(Itemized modification records)
==================================================

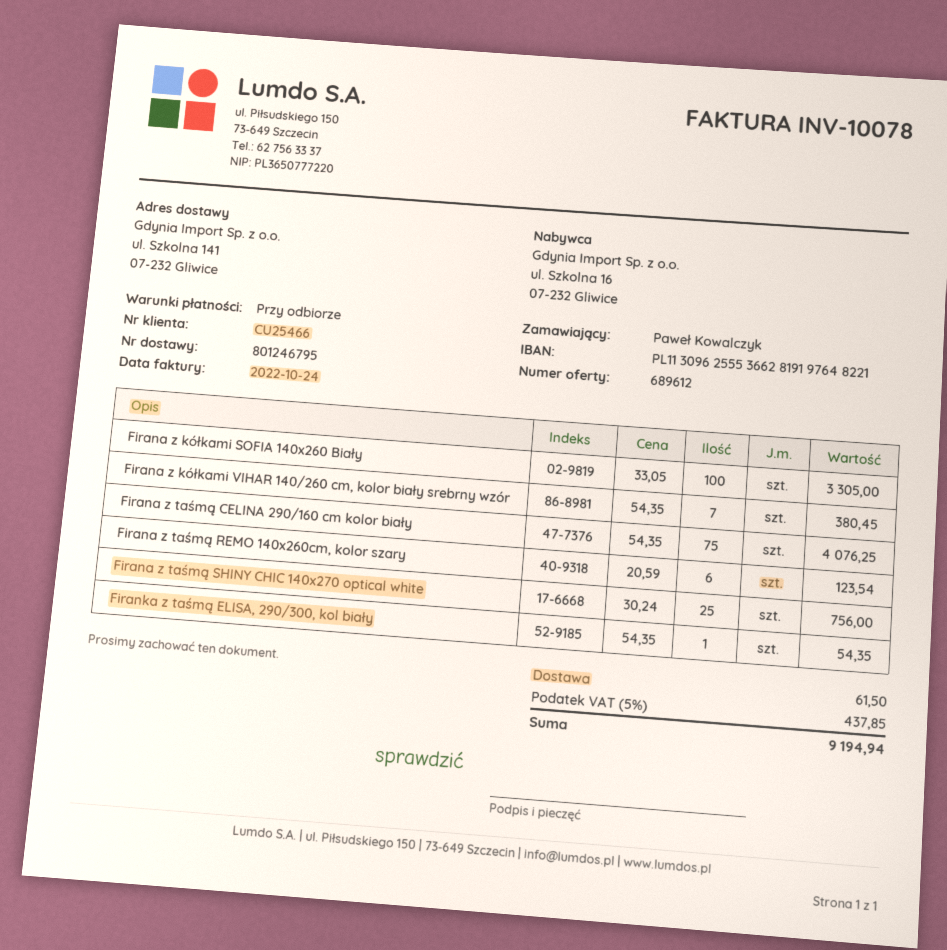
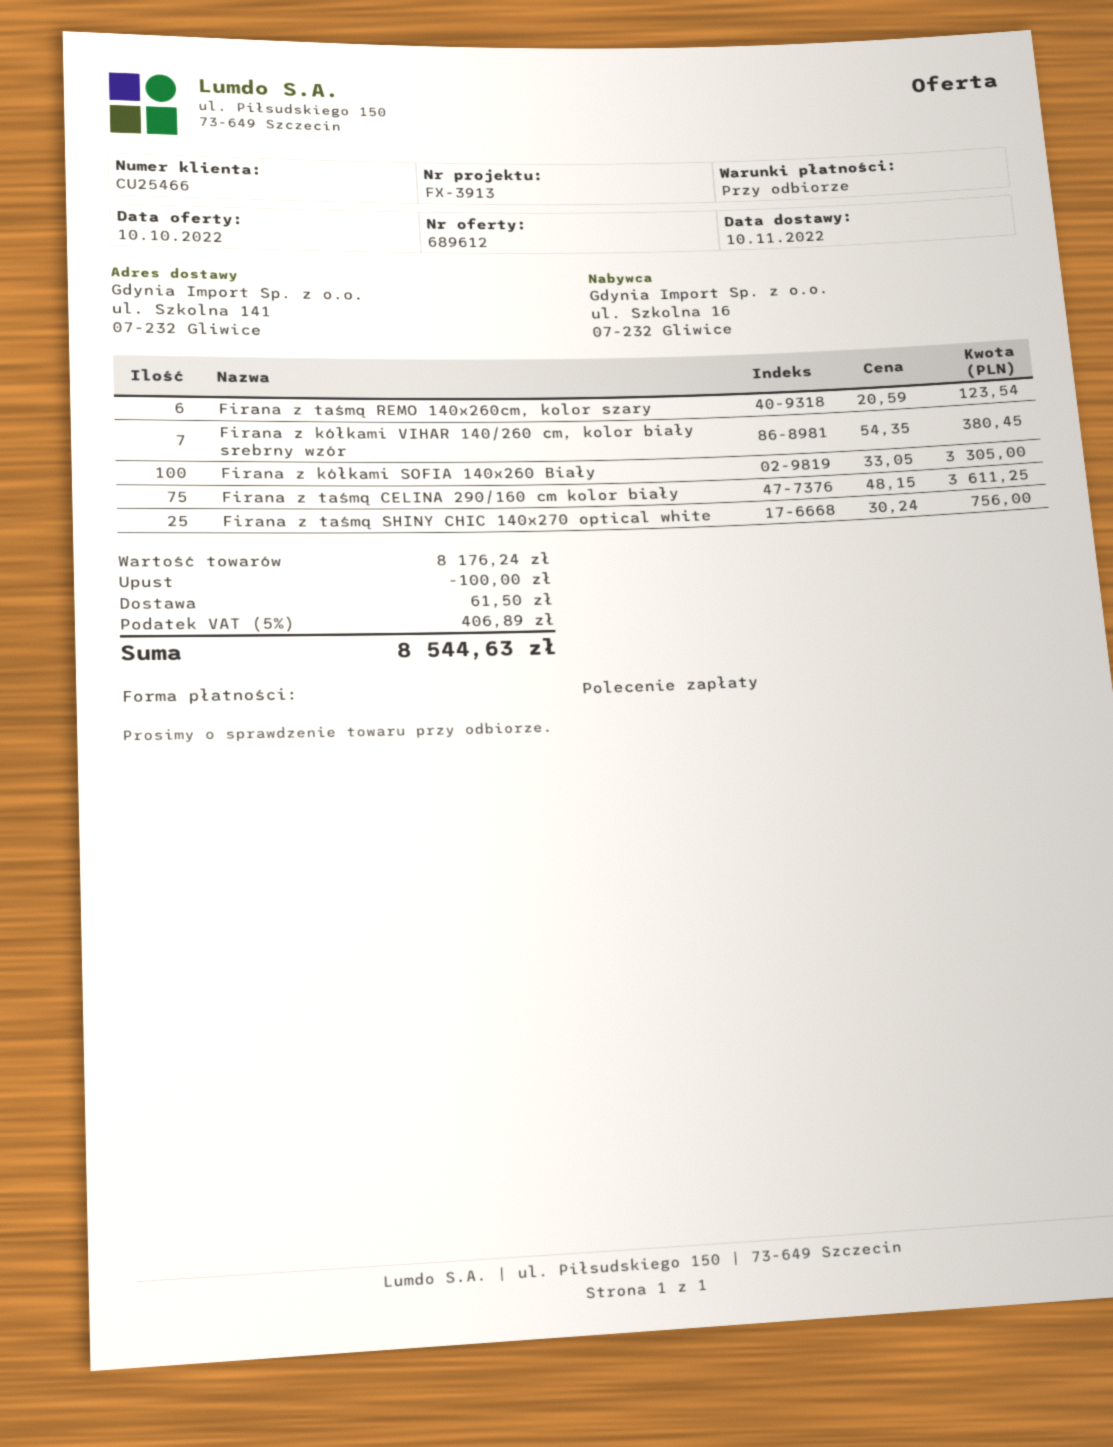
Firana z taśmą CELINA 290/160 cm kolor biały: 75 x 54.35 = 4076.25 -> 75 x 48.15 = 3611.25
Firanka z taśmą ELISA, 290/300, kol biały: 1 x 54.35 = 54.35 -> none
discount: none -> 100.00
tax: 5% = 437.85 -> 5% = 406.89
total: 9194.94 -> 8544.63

==================================================

Please give the records again word for word, omitting all images.

Firana z taśmą CELINA 290/160 cm kolor biały: 75 x 54.35 = 4076.25 -> 75 x 48.15 = 3611.25
Firanka z taśmą ELISA, 290/300, kol biały: 1 x 54.35 = 54.35 -> none
discount: none -> 100.00
tax: 5% = 437.85 -> 5% = 406.89
total: 9194.94 -> 8544.63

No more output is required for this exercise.